There is an allocation for supporting the door-to-door collection. This money is being paid out to contractors on a monthly basis. Is the BBMP cutting back on these payments for the areas where waste boxes are installed? If they are still being paid out, who is receiving this money and why!

It may be justified that the CSR funding is taking care of installation of waste boxes. If the government now decides to adopt waste boxes, why is this investment being done before rectifying the door-to-door collection and without the same investment going first towards fixing the door-to-door collection vehicles and upgrading the dry waste collection centres meant for the purpose of receiving dry waste?

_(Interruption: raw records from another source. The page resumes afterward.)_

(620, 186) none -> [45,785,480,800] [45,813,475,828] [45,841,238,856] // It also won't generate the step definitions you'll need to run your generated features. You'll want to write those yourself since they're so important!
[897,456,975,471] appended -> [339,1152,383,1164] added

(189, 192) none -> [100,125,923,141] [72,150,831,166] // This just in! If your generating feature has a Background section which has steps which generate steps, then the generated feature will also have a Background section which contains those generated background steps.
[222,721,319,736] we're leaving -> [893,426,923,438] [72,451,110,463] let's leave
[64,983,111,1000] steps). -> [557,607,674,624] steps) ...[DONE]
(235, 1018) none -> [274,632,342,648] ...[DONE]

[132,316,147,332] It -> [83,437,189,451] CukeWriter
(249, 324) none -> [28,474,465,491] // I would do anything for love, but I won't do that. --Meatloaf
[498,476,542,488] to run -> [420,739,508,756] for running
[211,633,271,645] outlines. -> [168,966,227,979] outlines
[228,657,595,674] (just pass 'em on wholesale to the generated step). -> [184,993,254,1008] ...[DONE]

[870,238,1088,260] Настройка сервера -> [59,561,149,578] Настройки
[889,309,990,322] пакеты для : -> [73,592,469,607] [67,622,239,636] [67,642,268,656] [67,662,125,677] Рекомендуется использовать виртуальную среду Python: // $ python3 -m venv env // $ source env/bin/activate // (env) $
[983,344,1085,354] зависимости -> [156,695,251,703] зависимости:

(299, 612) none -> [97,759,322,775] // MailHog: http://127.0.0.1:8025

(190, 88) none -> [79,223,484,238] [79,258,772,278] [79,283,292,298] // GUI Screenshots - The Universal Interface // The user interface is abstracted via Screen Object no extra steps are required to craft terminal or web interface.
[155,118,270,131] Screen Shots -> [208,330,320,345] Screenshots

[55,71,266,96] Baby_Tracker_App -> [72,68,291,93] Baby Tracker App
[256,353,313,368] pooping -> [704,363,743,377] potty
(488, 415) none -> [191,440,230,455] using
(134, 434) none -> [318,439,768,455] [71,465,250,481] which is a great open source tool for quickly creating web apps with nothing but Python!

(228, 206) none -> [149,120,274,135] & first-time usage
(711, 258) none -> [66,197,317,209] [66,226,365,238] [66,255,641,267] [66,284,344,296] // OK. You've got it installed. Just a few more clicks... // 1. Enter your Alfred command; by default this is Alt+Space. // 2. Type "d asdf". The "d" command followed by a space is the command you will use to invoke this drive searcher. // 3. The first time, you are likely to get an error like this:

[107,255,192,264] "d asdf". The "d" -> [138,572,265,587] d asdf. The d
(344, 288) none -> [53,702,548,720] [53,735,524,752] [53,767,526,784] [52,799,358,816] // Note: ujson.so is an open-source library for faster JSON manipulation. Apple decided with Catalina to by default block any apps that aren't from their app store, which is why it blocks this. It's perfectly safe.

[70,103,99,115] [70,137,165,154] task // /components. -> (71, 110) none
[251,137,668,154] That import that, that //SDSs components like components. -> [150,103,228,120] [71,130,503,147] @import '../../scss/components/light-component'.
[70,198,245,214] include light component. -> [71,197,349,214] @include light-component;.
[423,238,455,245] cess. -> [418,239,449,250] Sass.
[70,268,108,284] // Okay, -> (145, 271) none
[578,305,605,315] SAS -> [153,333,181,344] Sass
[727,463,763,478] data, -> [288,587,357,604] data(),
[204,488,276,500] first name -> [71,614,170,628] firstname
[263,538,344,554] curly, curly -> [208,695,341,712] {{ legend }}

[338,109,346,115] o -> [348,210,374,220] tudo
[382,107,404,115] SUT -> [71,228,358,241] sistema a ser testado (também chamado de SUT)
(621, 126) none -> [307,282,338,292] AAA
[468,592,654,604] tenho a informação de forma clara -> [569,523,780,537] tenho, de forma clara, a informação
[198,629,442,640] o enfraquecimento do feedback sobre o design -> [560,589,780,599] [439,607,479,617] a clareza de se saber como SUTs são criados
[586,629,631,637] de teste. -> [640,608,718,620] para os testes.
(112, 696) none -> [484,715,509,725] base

Alternatives to the bin system

When bins were removed from Bengaluru way back in the year 2000, it was for a reason. Installing the waste boxes has been mainly justified as a necessary intervention for removing black spots and providing visual cleanliness. Now let's look at the other possible solutions.

Scenario 1:

Residential area: Those residents who drop off at the black spot now drop off at the waste boxes in the same location.

Identifying the Problem

These are residents who either do not synchronise their handing over with the collection auto and have a place to go drop off their waste at their convenience

  • It is the responsibility of the Auto collector to report those who do not hand over their waste. It is the responsibility of the resident to speak to the auto collector and work out a place and a system of handover.
  • Wherever the door to door collection auto is not available at all or is not visiting door to door . The Door to door collection mechanism needs to be compulsorily activated.

Scenario 2:

Poura Karmikas who dump garbage on the ground now drop off their waste into the waste bins. The PKs need to be directed and trained on Vehicle-to-Vehicle transfer which works very well in reducing secondary black spots. The ideal solution is to replace luggage autos and pushcarts immediately with auto tippers.

Scenario 3:

Commercial area: Waste drop boxes serve as drop off bins which serve as both litter bins as well as drop off points right through the day.

Dry waste dropped off by shops packed for dispatch to DWCC in the recently inaugurated dry waste Kiosk in Malleshwaram. Pic: Sandya Narayan

A highly dense commercial market area is the only area where a manned kiosk is recommended and justified for providing a drop off facility right through the day.

Malleshwaram set up such kiosks recently, between 8th and 9th cross, behind Raghavendra Swamy Mutt. This kiosk is manned right through the day in two shifts — first shift by BBMP and the second funded by the Traders Association who benefit from it.

The setting up and running costs for this system are a fraction of the waste drop boxes and more importantly the dry waste is sorted and stored and ready to be given to the local DWCC. The person manning the kiosk has an incentive in managing the kiosk effectively. Remaining waste in the area is mostly wet, which is easy to dispose by composting or biomethanation.